2.1 Seat Belt Use Not Considered Endogenous to the Modeling Framework
A number of studies have examined crash-related injury severity, while considering seat belt use and several other attributes as exogenous variables. Most of these injury severity studies undertake the analysis at the level of individual accidents, rather than using an aggregate-level dependent variable such as the number of annual accidents in a county or state (but see Lourens et al., 1999; Doherty et al., 1998; and Derrig et al., 2000 for examples of aggregate-level studies). The reason for using a disaggregate-level analysis (i.e., an analysis at the level of individual accidents) is that it better captures the fundamental relationship between accident severity and its determinants, rather than capturing spurious correlations from ignoring the heterogeneity of accidents in an aggregate-level analysis (see Kassoff and Deutschman, 1969 for an extensive discussion). Within the group of disaggregate-level injury severity studies, the early research efforts (those before 2000) applied frameworks such as log-linear analysis (Golob et al., 1986; Kim et al., 1994; Abdel-Aty et al., 1998), factorial analysis (see McLellan et al., 1996) and descriptive analysis (Evans, 1990; Evans and Frick, 1988; Cooper, 1994; Huelke and Compton, 1995). In the past several years, however, almost all injury severity studies have used a discrete variable framework because accident reports collect injury severity in discrete categories.

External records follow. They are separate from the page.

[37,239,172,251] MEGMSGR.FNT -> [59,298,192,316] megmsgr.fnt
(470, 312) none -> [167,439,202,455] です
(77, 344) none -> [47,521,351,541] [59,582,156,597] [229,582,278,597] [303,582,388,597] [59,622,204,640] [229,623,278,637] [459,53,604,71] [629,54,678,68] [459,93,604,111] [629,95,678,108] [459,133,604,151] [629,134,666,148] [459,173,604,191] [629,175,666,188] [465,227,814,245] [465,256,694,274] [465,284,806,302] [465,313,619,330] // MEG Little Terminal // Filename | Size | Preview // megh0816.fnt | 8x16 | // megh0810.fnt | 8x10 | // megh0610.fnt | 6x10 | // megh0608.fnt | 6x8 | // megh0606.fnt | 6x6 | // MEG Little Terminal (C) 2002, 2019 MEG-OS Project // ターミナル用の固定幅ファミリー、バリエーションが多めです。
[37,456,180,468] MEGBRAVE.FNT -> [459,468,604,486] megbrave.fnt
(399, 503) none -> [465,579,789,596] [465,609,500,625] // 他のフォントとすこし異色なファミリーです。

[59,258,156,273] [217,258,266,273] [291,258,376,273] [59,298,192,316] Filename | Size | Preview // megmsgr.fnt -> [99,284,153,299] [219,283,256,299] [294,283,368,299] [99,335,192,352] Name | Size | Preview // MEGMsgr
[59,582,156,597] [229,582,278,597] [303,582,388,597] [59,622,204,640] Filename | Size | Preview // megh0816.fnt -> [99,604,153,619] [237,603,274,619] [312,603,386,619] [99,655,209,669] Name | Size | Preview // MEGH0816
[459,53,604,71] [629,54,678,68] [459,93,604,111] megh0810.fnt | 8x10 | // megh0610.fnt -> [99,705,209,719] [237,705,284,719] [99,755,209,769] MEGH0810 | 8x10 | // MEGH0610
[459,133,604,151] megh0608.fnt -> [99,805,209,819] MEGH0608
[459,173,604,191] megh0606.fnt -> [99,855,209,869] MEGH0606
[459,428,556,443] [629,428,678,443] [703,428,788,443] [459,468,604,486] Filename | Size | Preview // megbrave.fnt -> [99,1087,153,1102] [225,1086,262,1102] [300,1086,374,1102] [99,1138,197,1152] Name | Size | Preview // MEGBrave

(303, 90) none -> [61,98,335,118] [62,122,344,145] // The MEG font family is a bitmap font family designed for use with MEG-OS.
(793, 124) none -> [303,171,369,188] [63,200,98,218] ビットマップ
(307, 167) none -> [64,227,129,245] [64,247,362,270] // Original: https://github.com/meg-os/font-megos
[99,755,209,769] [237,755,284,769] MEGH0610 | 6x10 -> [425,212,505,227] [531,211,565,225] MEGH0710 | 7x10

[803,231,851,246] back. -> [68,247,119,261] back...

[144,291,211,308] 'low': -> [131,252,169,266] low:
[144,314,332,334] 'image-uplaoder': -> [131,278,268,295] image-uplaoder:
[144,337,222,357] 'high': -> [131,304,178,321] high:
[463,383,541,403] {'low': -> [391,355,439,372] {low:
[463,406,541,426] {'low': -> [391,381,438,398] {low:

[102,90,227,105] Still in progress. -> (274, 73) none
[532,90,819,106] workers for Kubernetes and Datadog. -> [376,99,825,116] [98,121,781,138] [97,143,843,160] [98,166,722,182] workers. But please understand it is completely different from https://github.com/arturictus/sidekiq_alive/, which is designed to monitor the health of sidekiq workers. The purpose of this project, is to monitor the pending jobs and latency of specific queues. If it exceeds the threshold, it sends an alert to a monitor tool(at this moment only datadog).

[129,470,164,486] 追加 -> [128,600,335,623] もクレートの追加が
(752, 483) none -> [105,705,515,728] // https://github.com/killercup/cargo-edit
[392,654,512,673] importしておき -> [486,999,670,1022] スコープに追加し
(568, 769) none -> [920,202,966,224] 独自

The discrete variable studies of crash-related injury severity have used one or more of the following five categories of variables: (1) Driver attributes (including demographics and such behavioral characteristics as seat belt use and drug/alcohol use), (2) Characteristics of the vehicle(s) involved in the crash (vehicle weight and type of vehicle(s)), (3) Roadway design attributes (number of lanes, grade, alignment, presence of shoulders, lane widths and speed limits), (4) Environmental factors (weather, lighting conditions, time of day, etc.), and (5) Crash characteristics (manner of collision, role of vehicle in crash, whether there was a roll-over of one or more vehicles, whether driver was ejected, etc.). A review of the earlier discrete choice studies of injury severity, and the categories of variables considered in each study, is presented in Table 1.
Three important observations may be made from Table 1. First, except for the studies by Chang and Mannering (1999) and Ulfarsson and Mannering (2004), none of the earlier studies has comprehensively considered all the five categories of variables. Second, the two most prevalent structures used to examine injury severity are logistic regression models and ordered-response models. The logistic regression models are binary logit models that focus on whether or not there is a severe injury associated with a crash (severe injury is defined either as a fatality or some other severe characterization of injury). The ordered-response models consider the entire range of injury severity levels and, therefore, capture and provide more injury severity information (relative to the logistic regression models). The ordered-response models used in the past for injury severity analysis take the form of either an ordered-response logit or an ordered-response probit structure. Both these ordinal model forms are essentially equivalent, and differ only in whether a logistic or a normal distribution is used for the stochastic component in the latent propensity that is assumed to underlie the observed injury severity.1 Third, none of the existing studies allow randomness in the effects of injury severity determinants due to the moderating influence of unobserved factors. Srinivasan (2002) allows randomness due to unobserved factors in the threshold bounds that relate the underlying latent injury severity propensity to the observed injury severity categories, but does not address the randomness in the effects of injury severity determinants. Of course, none of the studies in Table 1 also consider seat belt as being endogenous in their modeling frameworks.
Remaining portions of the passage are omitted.